Нюша колебалась, открыться или нет, лишь долю секунды. Потому что со двора донесся крик Мишки:
— Убью!
— Хотел изнасиловать, — прошептала вдова, указывая на родственничка.
Прыжов увидел парня без штанов, что с косой наперевес бежал за Нюшей.
— Убью! Убью!
— Лёшич, берегись, — крикнула доктору Сашенька.
Она попыталась вылезти из пошевен, но без посторонней помощи ей было тяжело.
Доктор спокойно, будто парни с косой нападали на него ежедневно, заслонил Нюшу спиной и, когда Мишка подбежал, ударил того со всей силы кулаком в бровь. Михаил упал.
Сашенька крикнула Ваське:
— Руку, руку дай!
— Нет уж, лежите где лежали, деру надо давать, — сказал возница, кнутом указав на избу.
Княгиня повернула голову. Братья Пшенкины уже прыгали с крыльца, а по лесенке спускался их отец.
— Лёшич! — закричала Сашенька.
Прыжов, заметив неприятельское подкрепление, схватил в охапку Нюшу, бросил ее в пошевни и следом прыгнул сам.
— Эй, залетная! — крикнул Васька.
И лошадка его понеслась.
Глава 9, в которой Пшенкины нападают на кабак
Воскресенье, 6 декабря 1870 года,
Новгородская губерния, Маловишерский уезд,
село Подоконниково
— Куда едем? — спросила Сашенька, оказавшись между Прыжовым и Нюшей.

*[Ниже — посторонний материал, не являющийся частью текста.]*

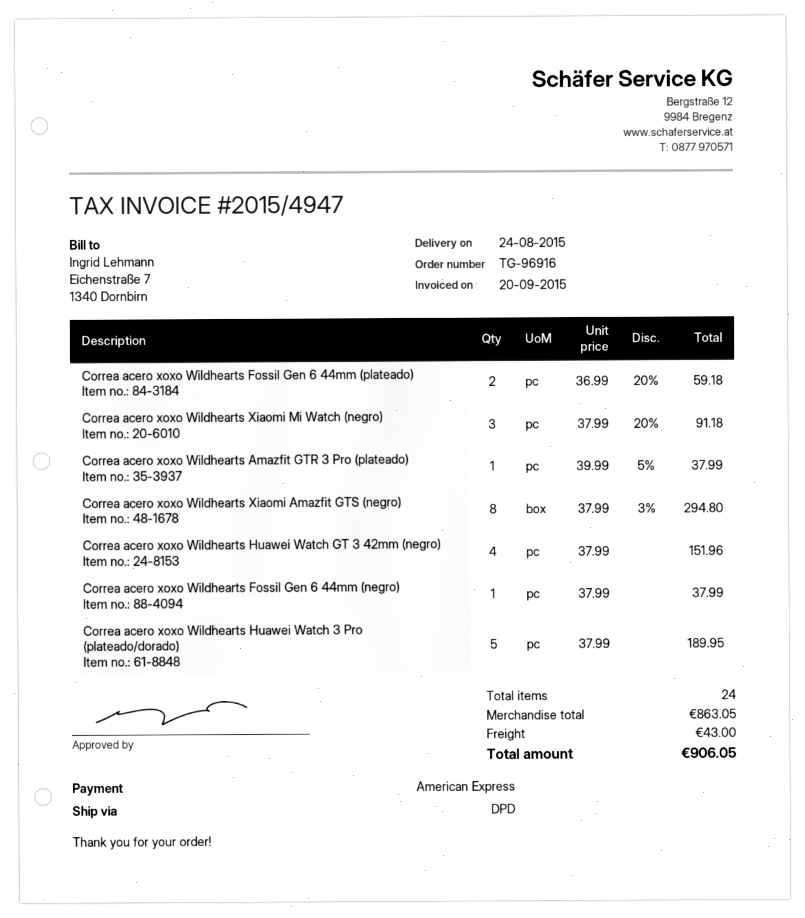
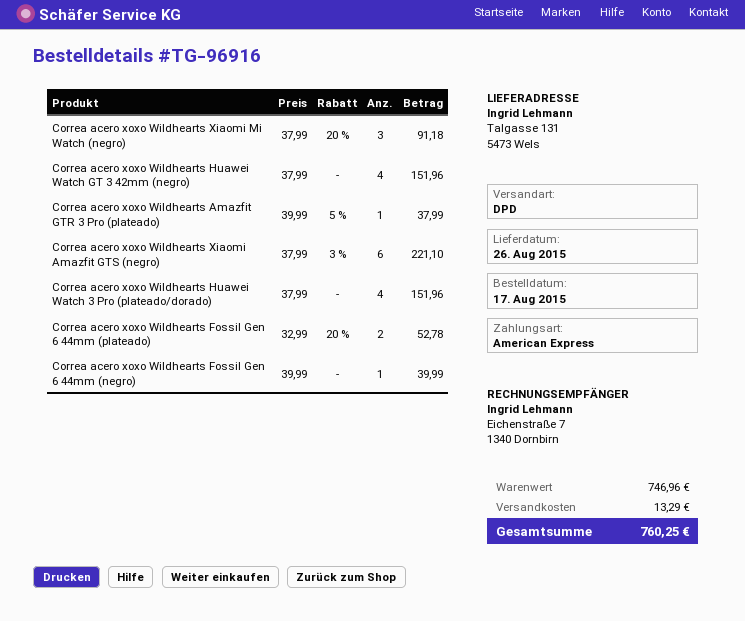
delivery date: 2015-08-24 -> 2015-08-26
Correa acero xoxo Wildhearts Fossil Gen 6 44mm (plateado): 2 x 36.99 - 20% = 59.18 -> 2 x 32.99 - 20% = 52.78
Correa acero xoxo Wildhearts Xiaomi Amazfit GTS (negro): 8 x 37.99 - 3% = 294.80 -> 6 x 37.99 - 3% = 221.10
Correa acero xoxo Wildhearts Fossil Gen 6 44mm (negro): 1 x 37.99 = 37.99 -> 1 x 39.99 = 39.99
Correa acero xoxo Wildhearts Huawei Watch 3 Pro (plateado/dorado): 5 x 37.99 = 189.95 -> 4 x 37.99 = 151.96
subtotal: 863.05 -> 746.96
shipping: 43.00 -> 13.29
total: 906.05 -> 760.25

— Не знаю, — признался Лёшич.
— К священнику! — всхлипнула Нюша. — Кто поможет, если не он?
На радость княгине, поездка долгой не была. Вскоре пошевни лихо затормозили у избы, украшенной еловой веткой[55].
— Доброго здравия! — крикнул Васька стоявшим у избы мужикам. — Фрол здесь?
— Где ж ему быть? — ответили те, пожимая плечами.
— Вылезайте, — скомандовал пассажирам возница.
Лёшич выбрался первым. Мужики тотчас сдернули шапки: одет приезжий солидно, вдруг начальство? Но доктор почтительного приветствия не заметил — помогал вылезти дамам из пошевен и с тревогой поглядывал на дорогу: во дворе Пшенкиных он заметил запряженные сани и опасался погони.
Нюша осмотрелась — до церкви саженей сто, не меньше.
— Куда ты нас привез? — набросилась она на Ваську.